Esiste un’Italia fondata sul mattone illecito. È quella dell’abusivismo edilizio, una piaga che, tra costruzioni ex novo e ampliamenti importanti, ogni anno produce migliaia di case. È un fenomeno che devasta il patrimonio del Paese, con costruzioni che spesso rimangono allo stato incompiuto di scheletri, villette e alberghi che privatizzano intere porzioni di spiaggia, sorgono ai bordi dei letti dei fiumi o in aree a rischio idrogeologico. Tutto ciò si fonde con le cave fuorilegge, la movimentazione terra, il calcestruzzo e le imprese dei clan. Il ciclo illegale del cemento non è solo costruire dove non si può, ma è fatto anche di appalti truccati, di opere dai costi esorbitanti per alimentare giri di tangenti, corruzione e speculazioni immobiliari con documenti falsificati.

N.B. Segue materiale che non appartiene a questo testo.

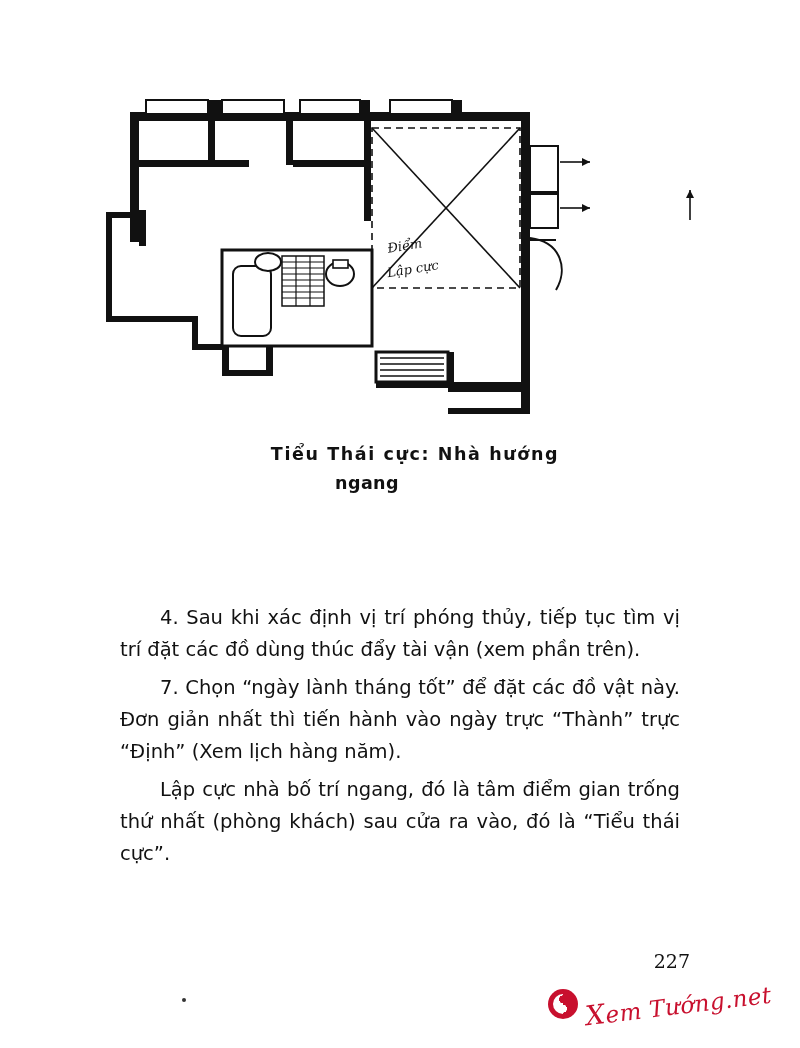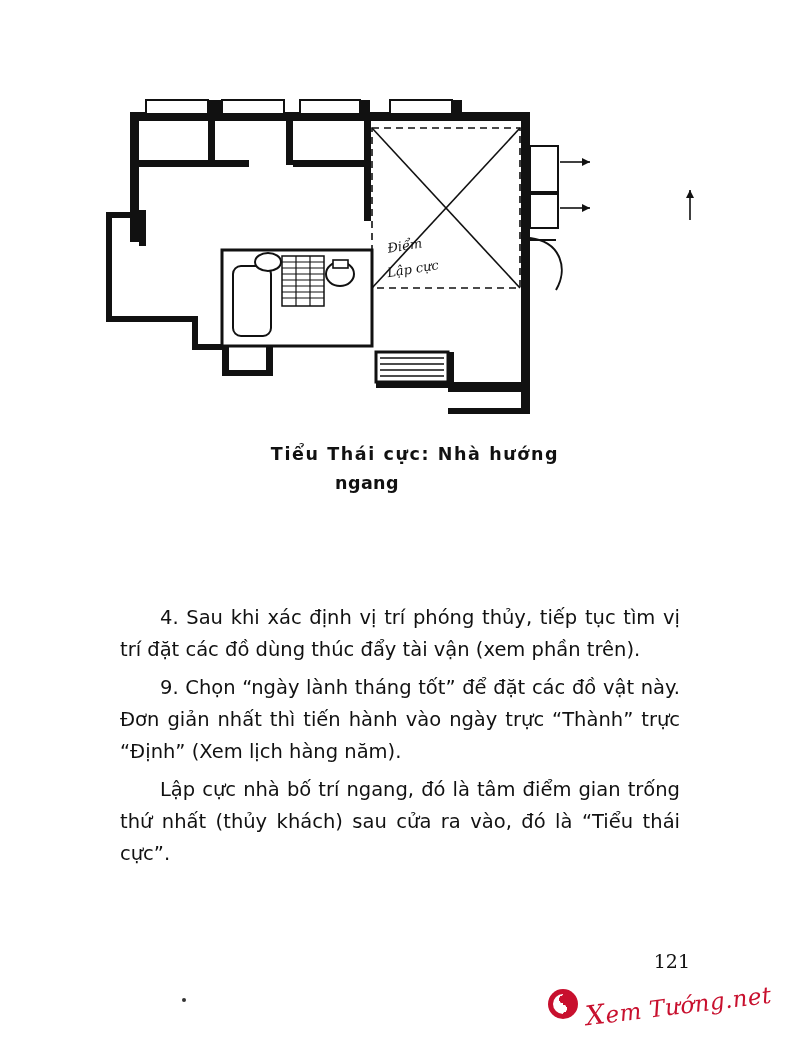"9. Chọn “ngày lành tháng" p { text: 9 -> 7 }
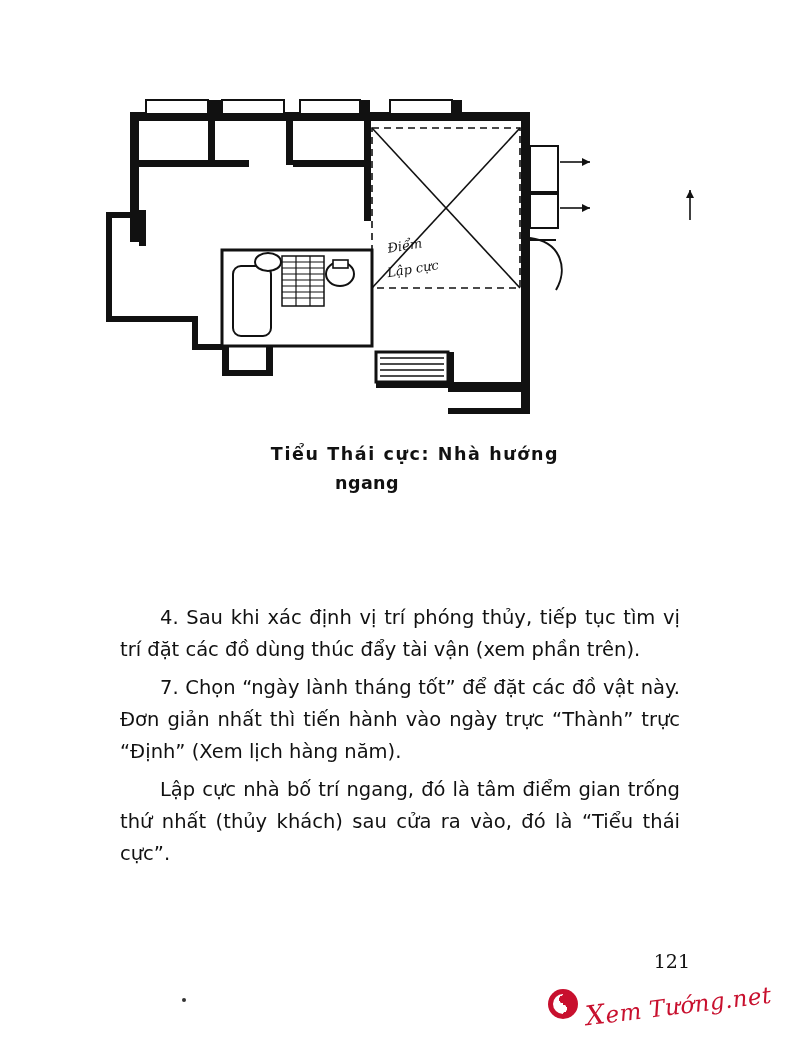"Lập cực nhà bố trí" p.last { text: thủy -> phòng }
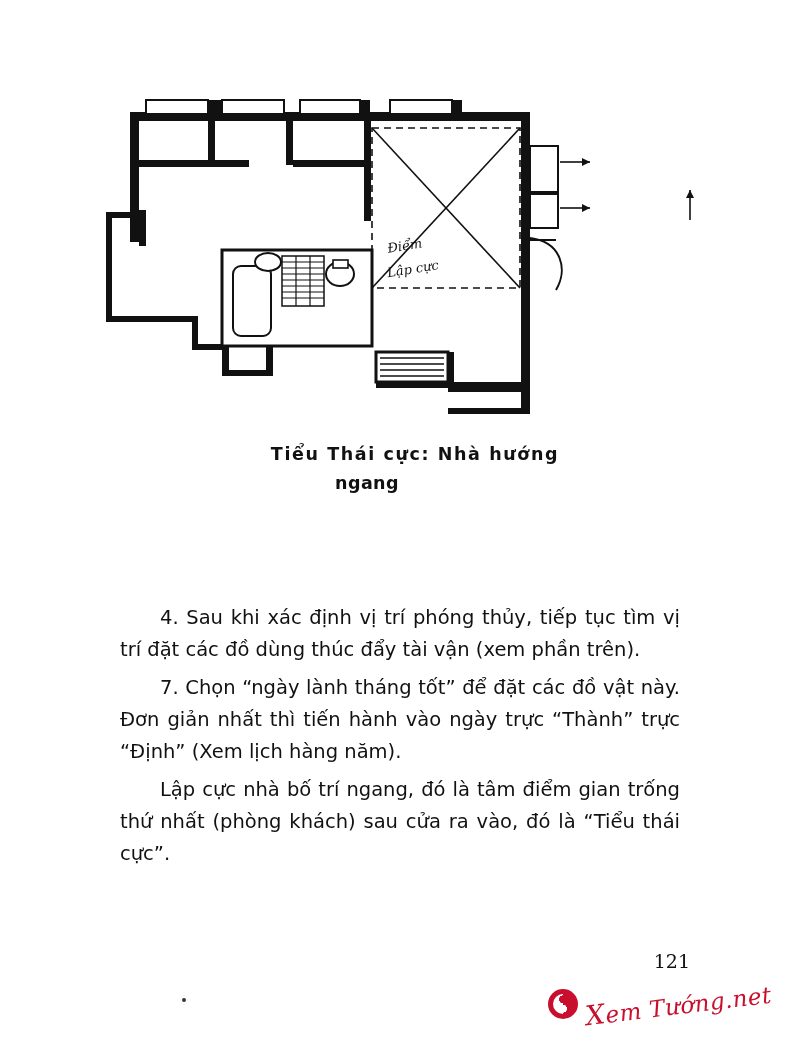"121" div { text: 121 -> 227 }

La distinzione tra l’operato delle famiglie mafiose tradizionali e quello dei sodalizi criminali tra grandi imprese e mala politica si è ormai disciolto, se non scomparso: gli interessi si saldano e dal malaffare del cemento ce n’è per tutti. Una casa abusiva può costare anche la metà di una costruzione in regola, basti pensare che tutta la filiera ha un prezzo ridotto: i materiali acquistati in nero, la manodopera pagata in nero e zero le spese per la sicurezza del cantiere. All’abusivismo edilizio Legambiente ha dedicato Abbatti abuso, una campagna permanente che ha l’obiettivo di liberare il Paese dalla piaga delle case illegali.
Incendi.
Le cause naturali di un incendio boschivo sono rarissime. A provocare il fuoco, non basta da sola la vegetazione, enorme quantità di combustibile e l’aria, il comburente. Nel bosco ciò che manca è il calore richiesto per far scattare una reazione chimica a catena. Per questo i roghi, quando non dipendono da mancanza di responsabilità o distrazione, nella maggior parte sono tutti dolosi, ossia appiccati con l’intenzione di distruggere le piante. Solo in parte gli incendi si spiegano con la tradizione agropastorale, che considera il fuoco un mezzo per procurarsi nuovo pascolo o, nel caso dei contadini, per rigenerare la fertilità del terreno. Negli altri casi, l’incendio doloso si lega a interessi speculativi legati all’edilizia; addirittura in alcune regioni il numero di incendi crea o conferma assunzioni di operai forestali precari e di frequente accade che ad accendere un rogo sia proprio chi era stato pagato per spegnerlo.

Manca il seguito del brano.